[RESEND RFC V2] ARM: mm: make UACCESS_WITH_MEMCPY huge page aware

Tue Sep 24 04:40:53 EDT 2013

On Mon, Sep 23, 2013 at 12:26:32PM -0400, Nicolas Pitre wrote:
> On Mon, 23 Sep 2013, Steve Capper wrote:
> 
> > Resending, as I ommitted a few important CC's.
> > 
> > ---
> > 
> > The memory pinning code in uaccess_with_memcpy.c does not check
> > for HugeTLB or THP pmds, and will enter an infinite loop should
> > a __copy_to_user or __clear_user occur against a huge page.
> > 
> > This patch adds detection code for huge pages to pin_page_for_write.
> > As this code can be executed in a fast path it refers to the actual
> > pmds rather than the vma. If a HugeTLB or THP is found (they have
> > the same pmd representation on ARM), the page table spinlock is
> > taken to prevent modification whilst the page is pinned.
> > 
> > On ARM, huge pages are only represented as pmds, thus no huge pud
> > checks are performed. (For huge puds one would lock the page table
> > in a similar manner as in the pmd case).
> > 
> > Two helper functions are introduced; pmd_thp_or_huge will check
> > whether or not a page is huge or transparent huge (which have the
> > same pmd layout on ARM), and pmd_hugewillfault will detect whether
> > or not a page fault will occur on write to the page.
> > 
> > Changes since first RFC:
> >    * The page mask is widened for hugepages to reduce the number
> >      of potential locks/unlocks.
> >      (A knobbled /dev/zero with its latency reduction chunks
> >       removed shows a 2x data rate boost with hugepages backing:
> >       dd if=/dev/zero of=/dev/null bs=10M count=1024 )
> 
> Are you saying that the 2x boost is due to this page mask widening?
> 
> A non negligeable drawback with this large mask is the fact that you're 
> holding a spinlock for a much longer period.
> 
> What kind of performance do you get by leaving the lock period to a 
> small page boundary?
> 
> 

Hi Nicolas,
Here are the performance numbers I get on a dev board:
$ dd if=/dev/zero of=/dev/null bs=10M count=1024
1024+0 records in
1024+0 records out
10737418240 bytes (11 GB) copied, 4.74566 s, 2.3 GB/s

With page_mask==PAGE_MASK:
$ hugectl --heap dd if=/dev/zero of=/dev/null bs=10M count=1024
1024+0 records in
1024+0 records out
10737418240 bytes (11 GB) copied, 3.64141 s, 2.9 GB/s

With page_mask==HPAGE_MASK for huge pages:
$ hugectl --heap dd if=/dev/zero of=/dev/null bs=10M count=1024
1024+0 records in
1024+0 records out
10737418240 bytes (11 GB) copied, 2.11376 s, 5.1 GB/s

So with a standard page mask we still get a modest performance boost to
this microbenchmark when the memory is backed by huge pages.

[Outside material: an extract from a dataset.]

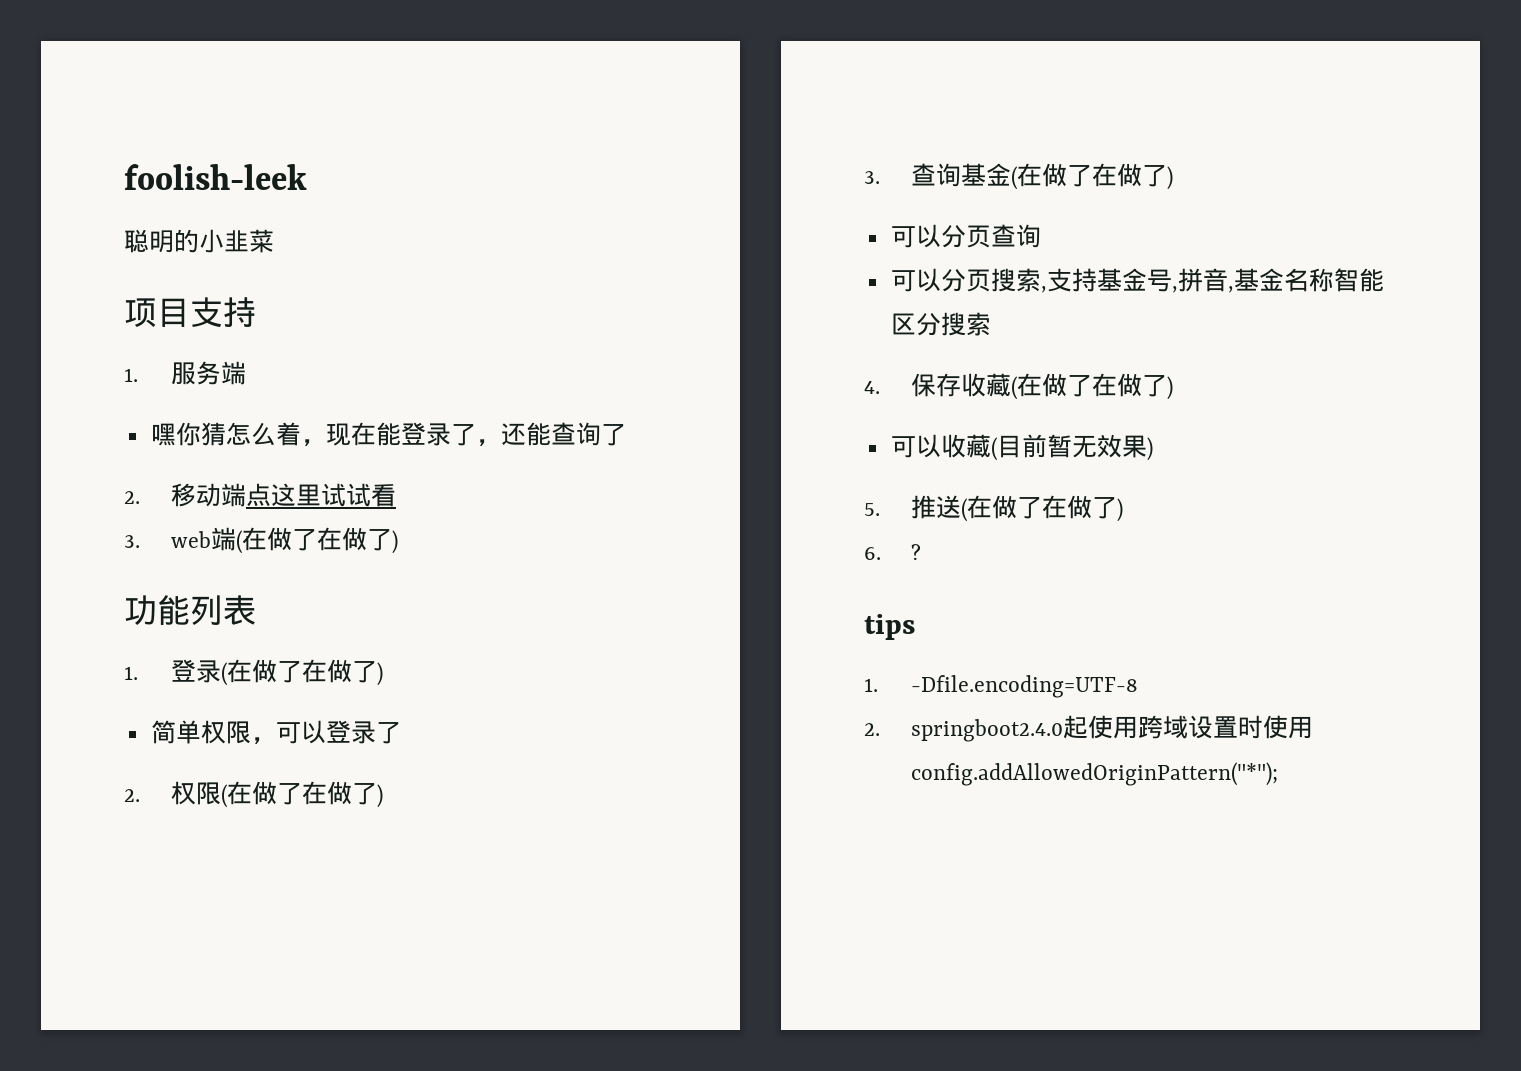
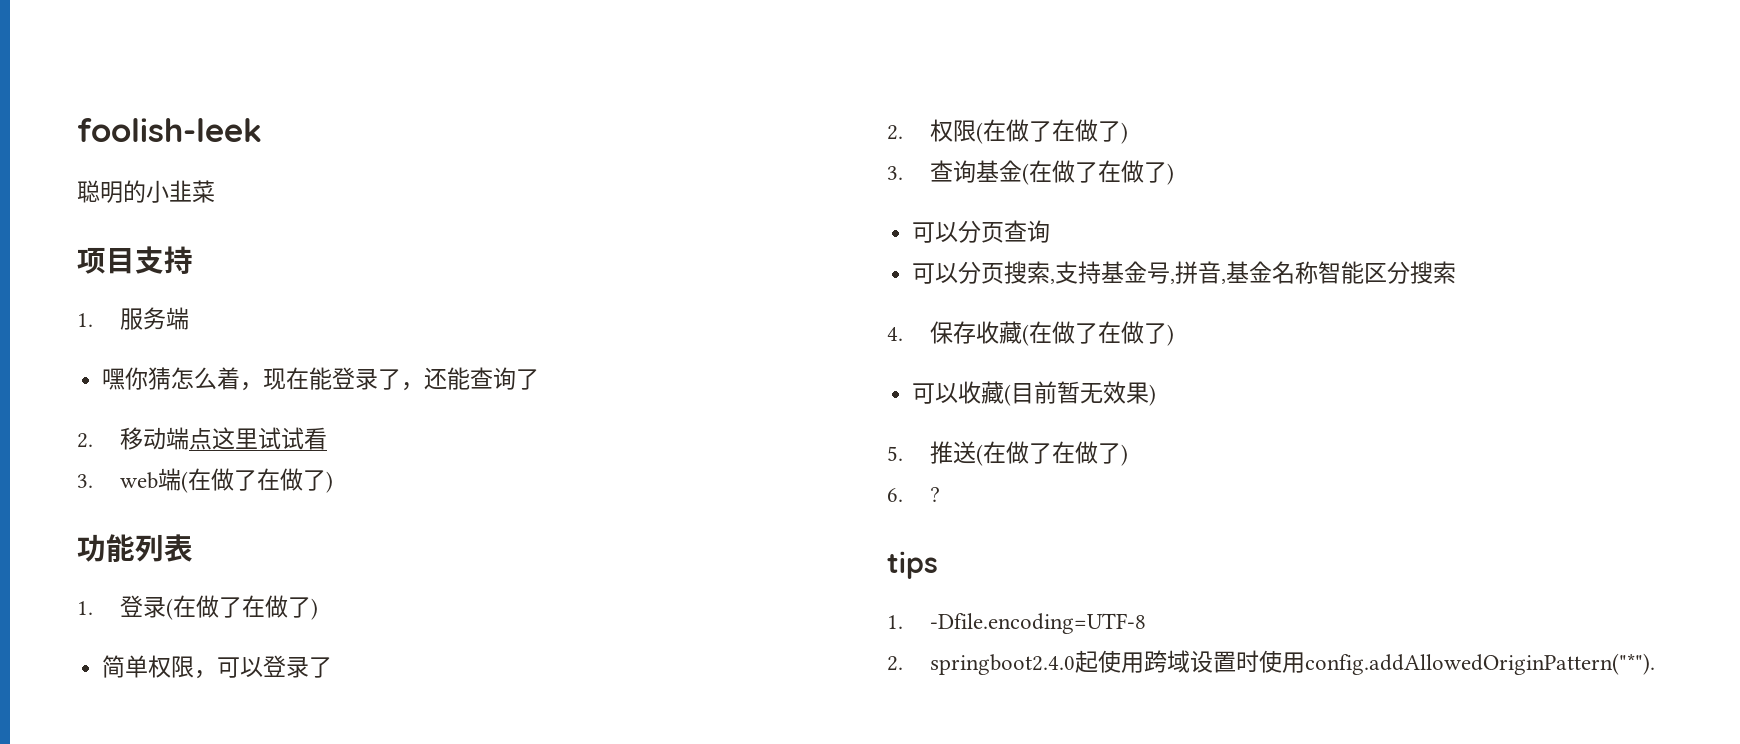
- 2. springboot2.4.0起使用跨域设置时使用config.addAllowedOriginPattern("*");
+ 2. springboot2.4.0起使用跨域设置时使用config.addAllowedOriginPattern("*").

I've been thinking about the potential latency costs of locking the
process address space for a prolonged period of time and this has got
me spooked. So I am going to post this as a patch without the variable
page_mask. Thanks for your comment on this :-).

There is some work being carried out on split huge page table locks,
that may make HPAGE_MASK practical some day (we would need to be running
split page table locks too), but I think it's better to stick with
PAGE_MASK for now.

Cheers,
--
Steve